Kasus Rohingya terus menjadi perhatian Internasional, bukan hanya persoalan milik dunia muslim semata. Meskipun Perserikatan Bangsa-Bangsa (PBB) telah mendelegasikan secara khusus Koffi Anan untuk mengurai konflik di Rakhine, Myanmar, tersebut,tapi tetap saja masalah ini belum bisa terselesaikan.
Beberapa negara pun mulai bicara dan melakukan somasi terhadap Myanmar. Tak terkecuali negara adidaya Amerika Serikat. Bahkan, secara tegas, mereka menyebut apa yang telah dilakukan oleh junta militer Myanmar terhadap etnis Rohingya tersebut merupakan sebuah genosida atau pembersihan etnis.
Melalui Menteri Luar Negeri mereka, Rex Tillerson, di Pentagon, Amerika, secara resmi mereka menunjuk bahwa Myanmar sebagai negara bersalah atas perilaku buruk mereka terhadap Rohingya.
“Situasi di negara bagian Rakhine utara merupakan pembersihan etnis (Genosida) terhadap Rohingya,” tutur Rex Tillerson.
Tentu saja hal ini berimplikasi banyak hal, di antaranya tekanan internasional kepada Myanmar akan lebih tinggi. Bahkan bisa berujung embargo besar-besaran jika hal ini dihiraukan oleh otoritas Myanmar. PBB ditengarai akan bertindak lebih tegas lagi jika ultimatum ini tidak dipatuhi.
Selain itu, kabar baik juga terjadi terkait krisis Rohingya ini. Pemerintah Indonesia memulai pembangunan Rumah Sakit di Rakhine selatan, daerah paling rawan konflik di Myanmar. Peletakkan batu pertama itu itu diikuti oleh Duta Besar RI, Ito Sumardi, menteri urusan Rakhine dan perwakilan kementerian Kesehatan Myanmar.
Setelah selesai dibangun, Rumah Sakit Indonesia tersebut akan secara inklusif, tak memandang latar belakang, suku maupun agama, bagi seluruh masyarakat setempat,” tutur Arrmanatha Nashir, juru bicara Kementerian Luar Negeri Indonesia
Selain itu, dalam peletakkan batu pertama juga diwakili kelompok yang dianggap bertikai seperti golongan dari muslim dan Budhis.

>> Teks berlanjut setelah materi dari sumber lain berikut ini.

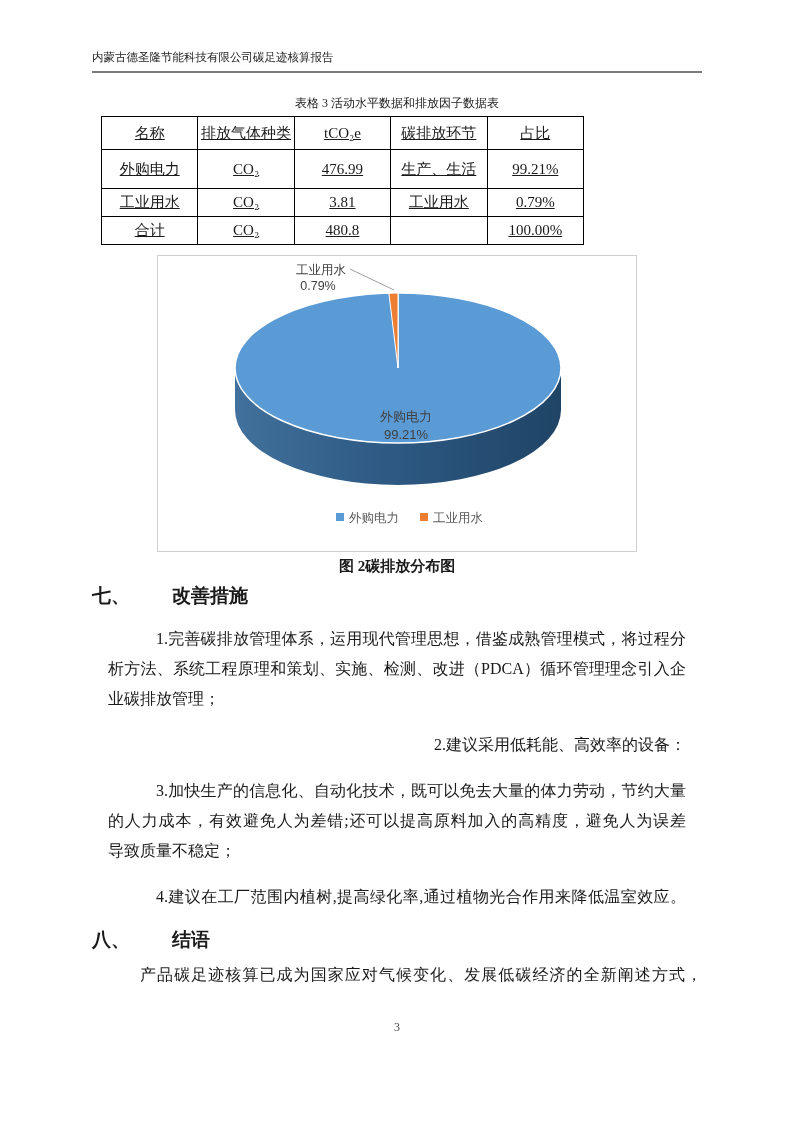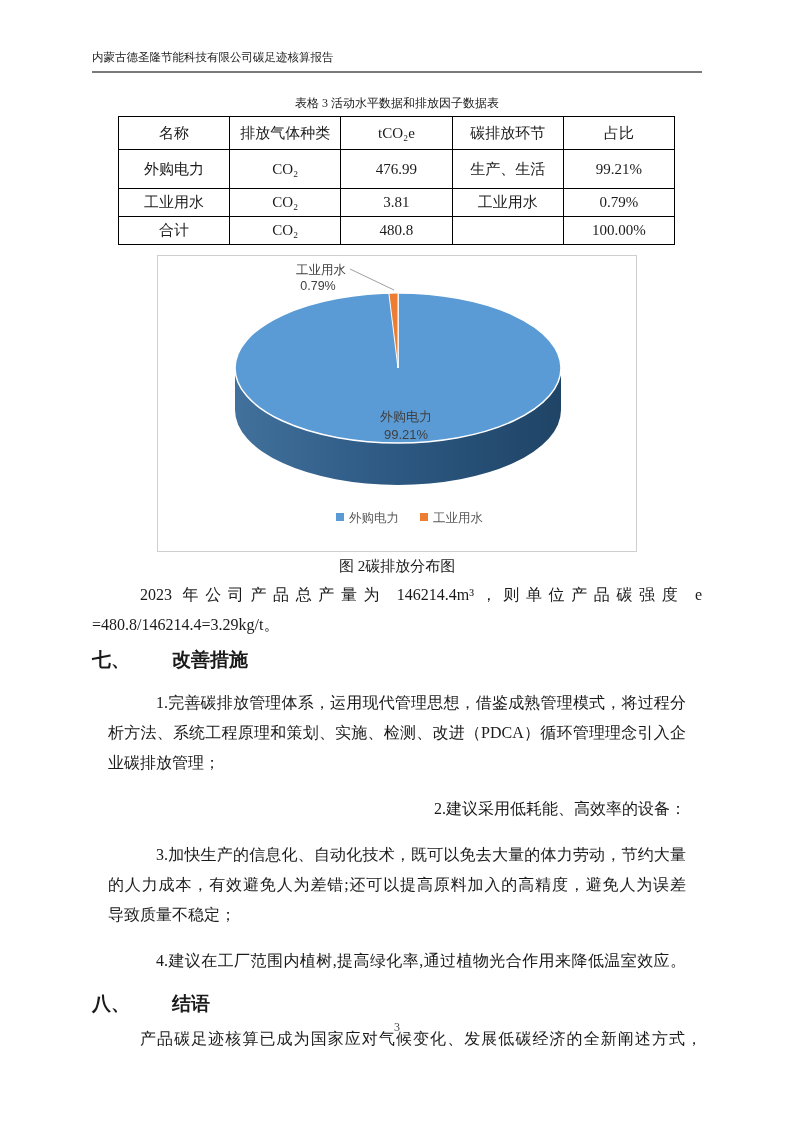--- a/index.html
+++ b/index.html
@@ -23,7 +23,7 @@
 
   table.data {
     border-collapse:collapse; table-layout:fixed;
-    width:557px; margin-left:26px;
+    width:483px; margin-left:9px;text-decoration:underline;
   }
   table.data td {
     border:1.5px solid #000000; text-align:center; vertical-align:middle;

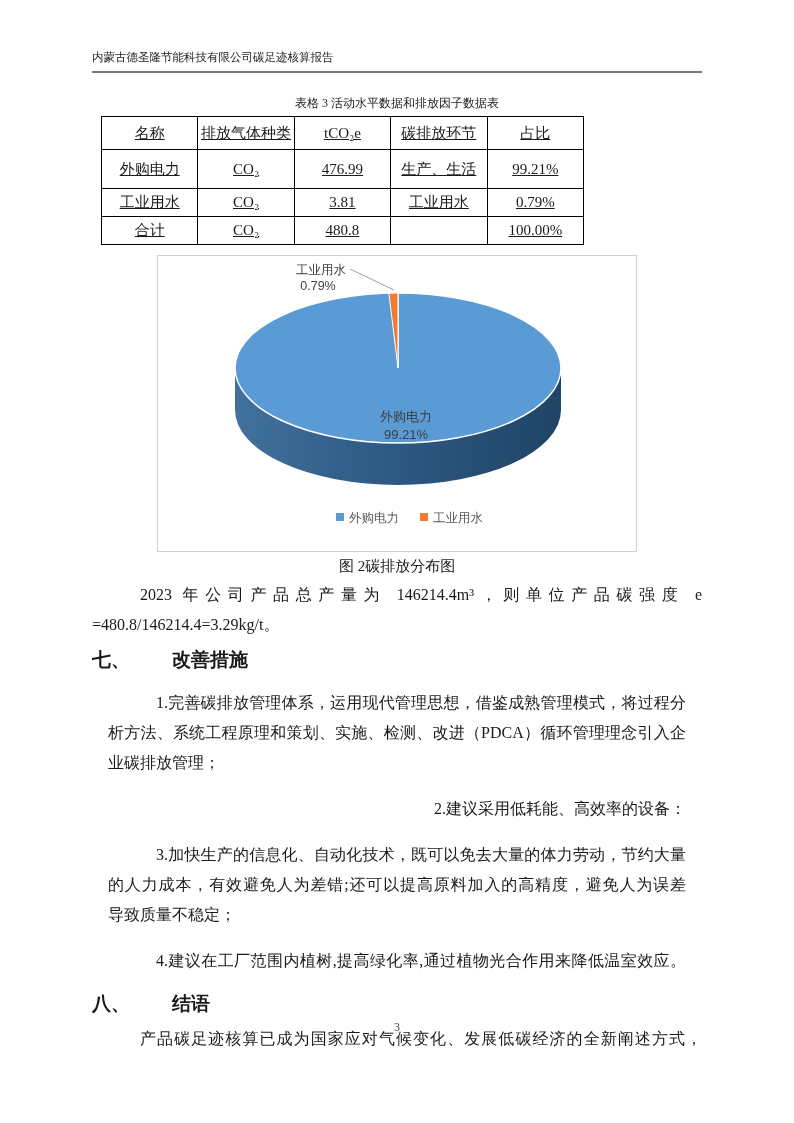--- a/index.html
+++ b/index.html
@@ -42,7 +42,7 @@
   .chart-text { font-family:"Liberation Sans","DejaVu Sans",sans-serif; }
 
   .figure-caption {
-    text-align:center; font-weight:normal; font-size:15px;
+    text-align:center; font-weight:bold; font-size:15px;
     line-height:20px; margin:4px 0 0 0;
   }
 

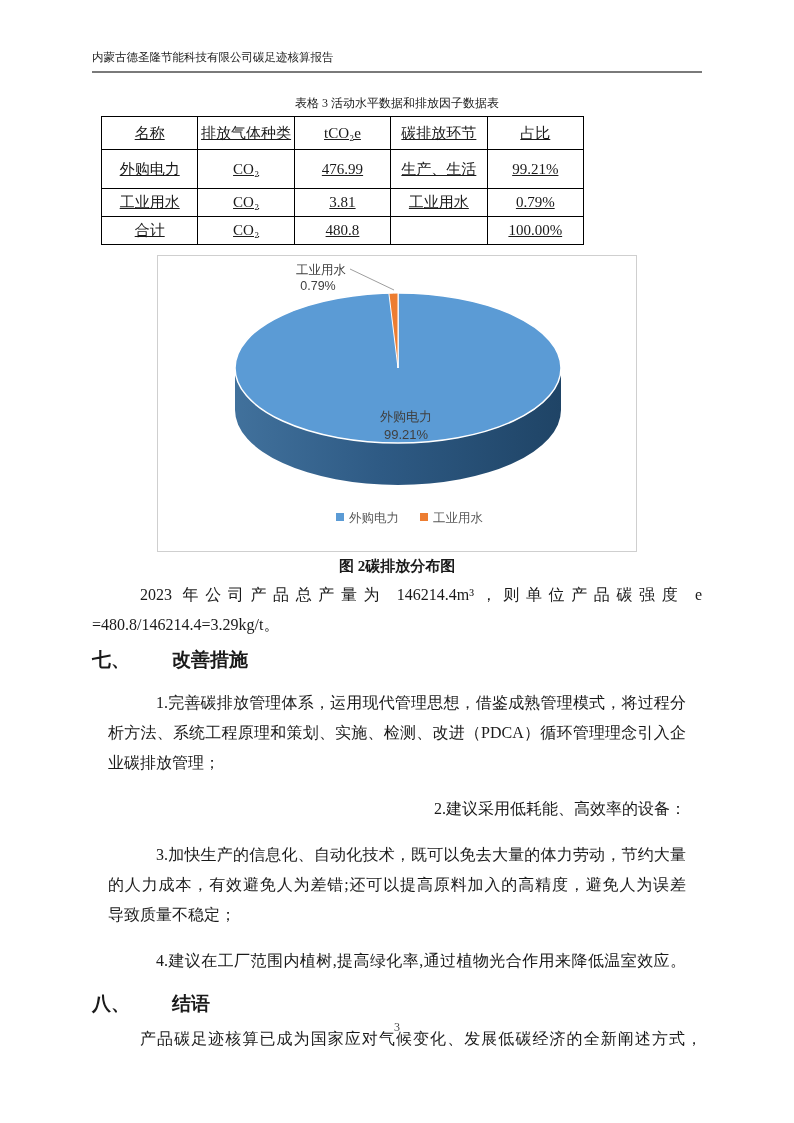--- a/index.html
+++ b/index.html
@@ -145,10 +145,6 @@
 
     <div class="figure-caption">图 2碳排放分布图</div>
 
-    <div class="para">
-        <div class="para-line line-stretch first-line">2023 年公司产品总产量为 146214.4m³，则单位产品碳强度 e</div>
-        <div class="para-line">=480.8/146214.4=3.29kg/t。</div>
-      </div>
 
     <div class="sec-heading">
       <span class="h-num">七、</span><span>改善措施</span>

Tentu saja hal ini bisa berimplkasi positif sebab mereka sebenarnya bisa hidup bersama. Tentu saja menjaga hal ini tidak mudah karena sewaktu-waktu bisa dikacaukan kembali oleh junta militer Myanmar.
Dunia islam di Indonesia juga dihangatkan dengan pertemuan ulama di Lombok yang diselenggarakan oleh Nahdlatul Ulama. Peretemuan itu adalah Musyawarah Nasional (Munas) Alim Ulama dan Konferensi Besar Nahdlatul Ulama dan digelar mulai tanggal 23 November hingga 26 November 2017.

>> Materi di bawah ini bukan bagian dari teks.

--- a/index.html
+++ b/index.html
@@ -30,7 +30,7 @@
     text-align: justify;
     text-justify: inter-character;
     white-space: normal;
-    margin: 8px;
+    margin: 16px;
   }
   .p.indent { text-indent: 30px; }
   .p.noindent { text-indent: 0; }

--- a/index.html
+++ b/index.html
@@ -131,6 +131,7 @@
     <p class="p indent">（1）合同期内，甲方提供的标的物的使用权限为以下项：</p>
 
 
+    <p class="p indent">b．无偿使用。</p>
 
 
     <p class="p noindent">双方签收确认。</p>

Pertemuan ini sendiri membahas beberapa persoalan kunci di masyarakat, seperti soal hak-hak difabel, intoleransi dan ujaran kebencian yang kian meningkat dan perkara ekonomi yang menghimpit umat islam.

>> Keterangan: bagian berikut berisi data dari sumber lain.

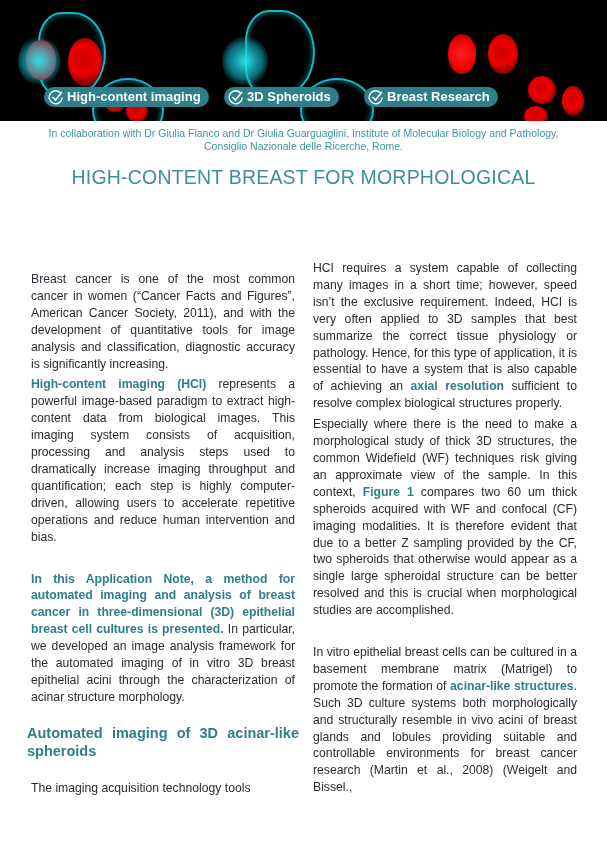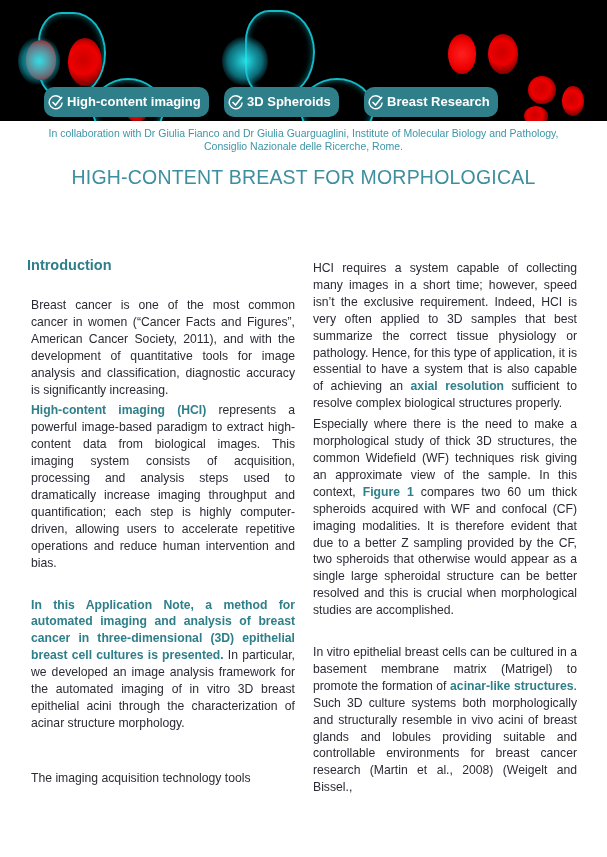--- a/index.html
+++ b/index.html
@@ -10,7 +10,7 @@
   .red-nuc { background:radial-gradient(circle at 45% 45%, #c00 0%, #e00 45%, #900 70%, #600 100%); }
   .red-blob { background:radial-gradient(circle, #ff2020 0%, #ee0000 60%, #800 100%); }
   .cyan-blob { background:radial-gradient(circle, rgba(40,230,240,0.95) 0%, rgba(20,180,200,0.6) 50%, rgba(0,0,0,0) 75%); }
-  .badge { position:absolute; top:87px; height:30px; border-radius:10px; background:#2e7f8a; color:#fff; font-weight:bold; font-size:13px; line-height:20px; display:flex; align-items:center; padding:0 8px 0 4px; white-space:nowrap; }
+  .badge { position:absolute; top:87px; height:20px; border-radius:10px; background:#2e7f8a; color:#fff; font-weight:bold; font-size:13px; line-height:20px; display:flex; align-items:center; padding:0 8px 0 4px; white-space:nowrap; }
   .badge svg { width:16px; height:16px; margin-right:3px; }
   .collab { position:absolute; top:127px; left:40px; width:527px; text-align:center; font-size:10.5px; color:#3d95a6; line-height:13px; }
   .title { position:absolute; top:165px; left:20px; width:567px; text-align:center; font-size:19.5px; color:#3d8f9f; line-height:24px; letter-spacing:0.2px; }

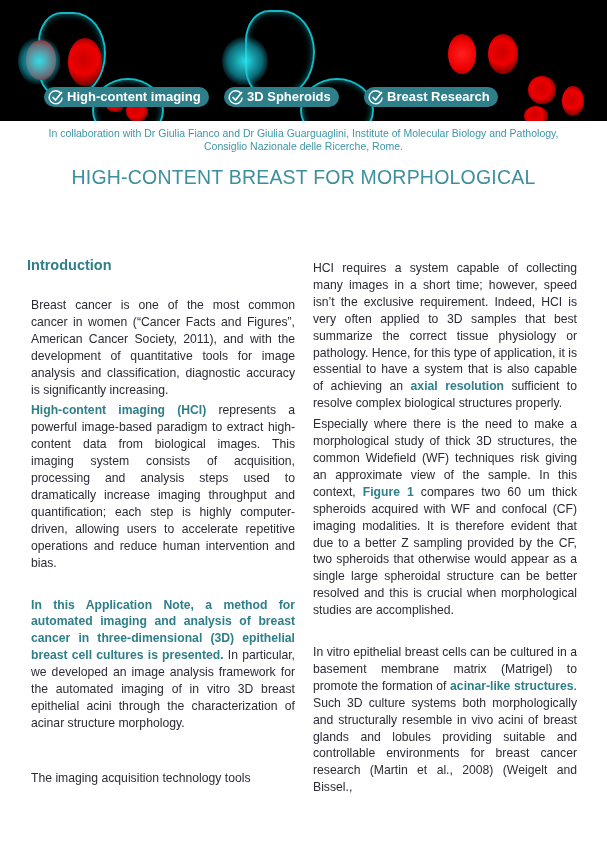--- a/index.html
+++ b/index.html
@@ -75,7 +75,6 @@
 </div>
 
 <div class="col left">
-  <h2 class="h2" style="margin-top:8px;">Introduction</h2>
   <div class="gap" style="height:19px;"></div>
   <p>Breast cancer is one of the most common cancer in women (“Cancer Facts and Figures”, American Cancer Society, 2011), and with the development of quantitative tools for image analysis and classification, diagnostic accuracy is significantly increasing.</p>
   <p><span class="hl">High-content imaging (HCI)</span><span> represents a powerful image-based paradigm to extract high-content data from biological images. This imaging system consists of acquisition, processing and analysis steps used to dramatically increase imaging throughput and quantification; each step is highly computer-driven, allowing users to accelerate repetitive operations and reduce human intervention and bias.</span></p>

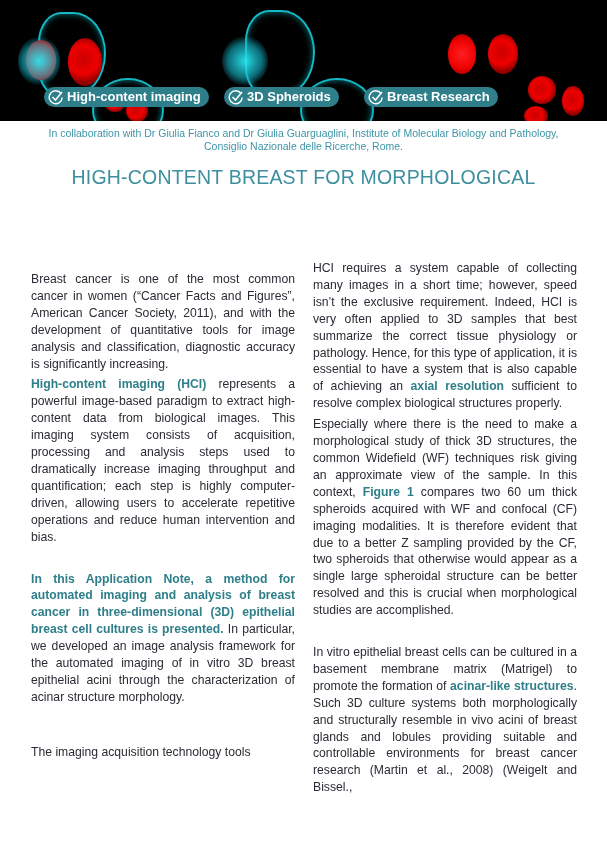--- a/index.html
+++ b/index.html
@@ -81,6 +81,7 @@
   <div class="gap"></div>
   <p><span class="hl">In this Application Note, a method for automated imaging and analysis of breast cancer in three-dimensional (3D) epithelial breast cell cultures is presented.</span><span> In particular, we developed an image analysis framework for the automated imaging of in vitro 3D breast epithelial acini through the characterization of acinar structure morphology.</span></p>
   <div class="gap" style="height:14px;"></div>
+  <h2 class="h2" style="text-align:justify;">Automated imaging of 3D acinar-like spheroids</h2>
   <div class="gap" style="height:16px;"></div>
   <p>The imaging acquisition technology tools</p>
 </div>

Presiden Jokowi pun mengepresiasi pertemuan ini, bahkan menyebut Indonesia begitu beruntung karena memiliki ulama dan organisasi keagamaan seperti Nahdlatul Ulama.
“Kita ini dilihat oleh negara lain sebagai negara yang tidak punya kepentingan, netral, dingin, dan sejuk disebabkan karena organisasi terbesar di Indonesia adalah Nahdatul Ulama,” ujar Presiden.
NU sendiri bersama Muhammadiyah telah menjadi simbol Indonesia yang ramah. Bahkan dijadikan percontohan islam yang damai di seluruh dunia ketika dunia islam di Timur tengah bergojak beberapa tahun terakhir.